Have you ever had a client that just couldn’t feel the exercise where you wanted them to? Every time you would do a chest press, all they could feel were their deltoids. Or if you did deadlifts, they only felt their hamstrings, never their glutes. You tried cueing them differently or changing how they would do the exercise, but still, they just couldn’t feel the muscles you were trying to work.
As a personal trainer, this can be a frustrating thing. You want your clients to have a great experience when they workout with you, and they do, for the most part. But you want it to be even better. You want them to feel how you feel when you workout–strong, capable, energized. And yet, despite your best efforts, they don’t. Something is still off.
This is a situation I often ran into during the first part of my training career. Because I was inexperienced, I figured it must be something wrong with the client. They must not be focusing enough during their exercise, or they just want to have something to complain about. It couldn’t be me. I could feel all of the exercises just fine–and do them felt great!

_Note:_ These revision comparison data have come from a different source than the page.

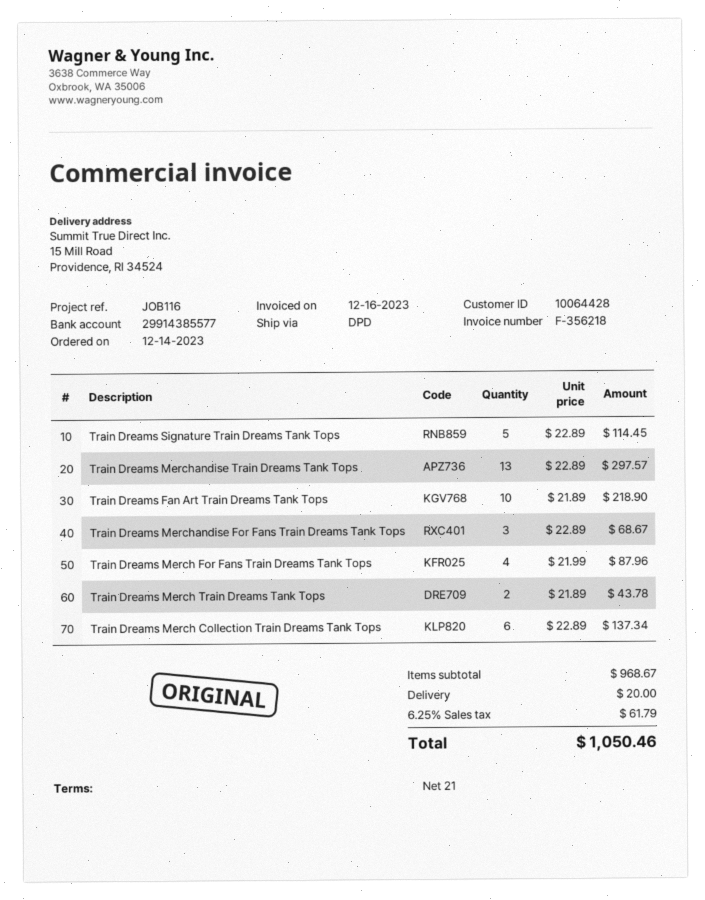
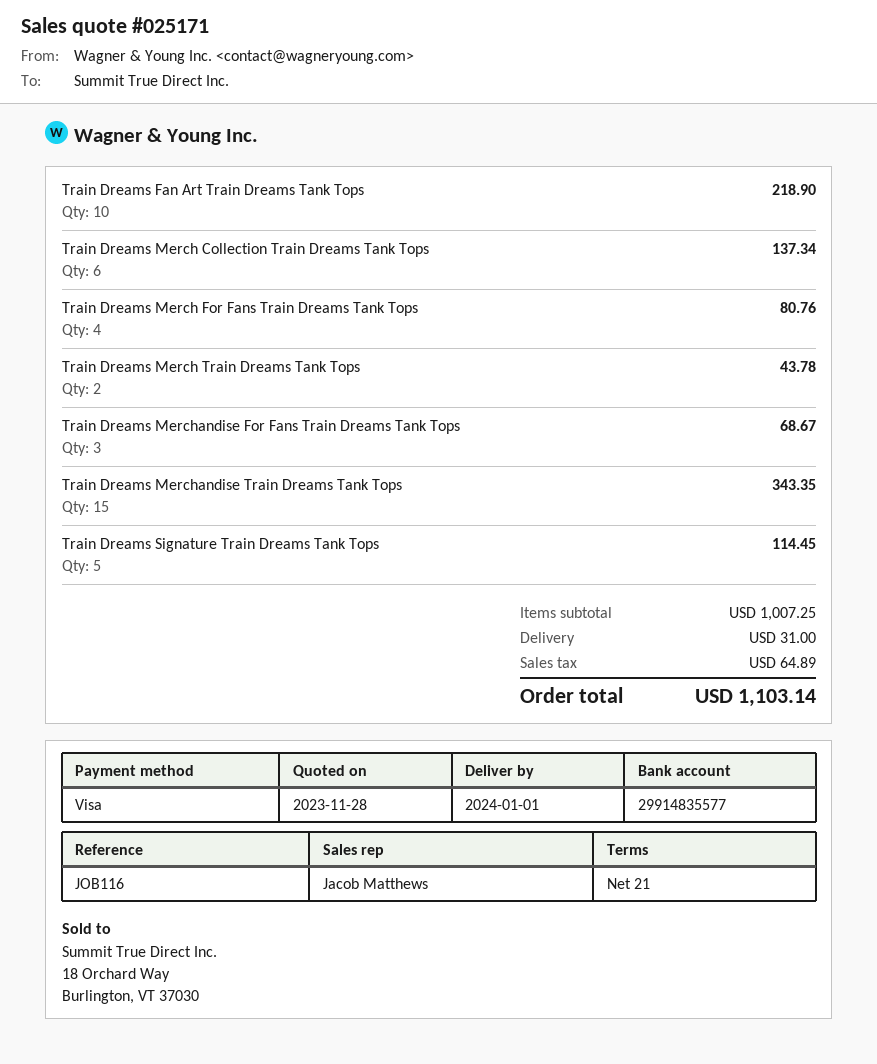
bank account: 29914385577 -> 29914835577
Train Dreams Merchandise Train Dreams Tank Tops: 13 for 297.57 -> 15 for 343.35
Train Dreams Merch For Fans Train Dreams Tank Tops: 4 for 87.96 -> 4 for 80.76
subtotal: 968.67 -> 1007.25
shipping: 20.00 -> 31.00
tax: 61.79 -> 64.89
total: 1050.46 -> 1103.14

Until I could no longer feel the exercises as I used to, and doing them didn’t feel great.
That was a scary day for me. I was twenty-three years old and still new to my professional personal training career. The exercises I did during college no longer felt great. The aches and pains that I had heard my clients talking about were starting to set in. I could no longer feel my muscles squeezing like they once did.
Imagine this: you have a brand new sports car with a massive engine. You have all the horsepower in the world in that car and can get from 0 to 60 in five seconds. But one day the battery cables get a bit loose and all of the sudden become disconnected. Can the car now go as fast as it once could? Not at all. Does this mean there is something wrong with the engine? No, the engine is fine, it is just not accessible. However, once you reconnect the battery cables, ZOOM!!, you are able to once again access all of the horsepowers and speed the car once had.
This is what was happening to me. After four years of playing college basketball, I had a number of muscle imbalances and previous injuries that I was compensating around. And as much as I was trying to do the right thing with my training, all of the exercising I was doing was just creating great imbalances. Some of my muscles were not sending and receiving enough signal to and from my central nervous system, and as such, they were not able to contract as well as they once were. When I would exercise, my body would keep defaulting to using the muscles that were already working well–my shoulders and hamstrings–because my other muscles–my pecs and glutes–were not working efficiently. As you can imagine, this just led to greater imbalances over time.
Then I found Muscle Activation Techniques™. From that moment forward, everything changed for me. Muscle Activation Techniques™ (MAT™) is like a tune-up for the muscular system. It identifies which muscles are not working properly and gives them some extra attention or “tutoring” to bring them back up to speed with all of the other muscles. The MAT™ process figures out where the metaphorical battery cables are loose–which muscles are not sending and receiving enough signal–and helps to improve that communication. Once that communication is reestablished, all of the horsepowers and speed the engine–muscles–once had shown up like it was never gone in the first place.
This is what I found to be the case with my clients, as well. When they weren’t able to feel an exercise in the muscles that we were targeting, it was often because those muscles weren’t able to send and receive enough signal. Once I learned MAT™, I could help them improve that signal, which in turn helped them to have a better exercise experience and get better results because now their muscles were working as they were supposed to.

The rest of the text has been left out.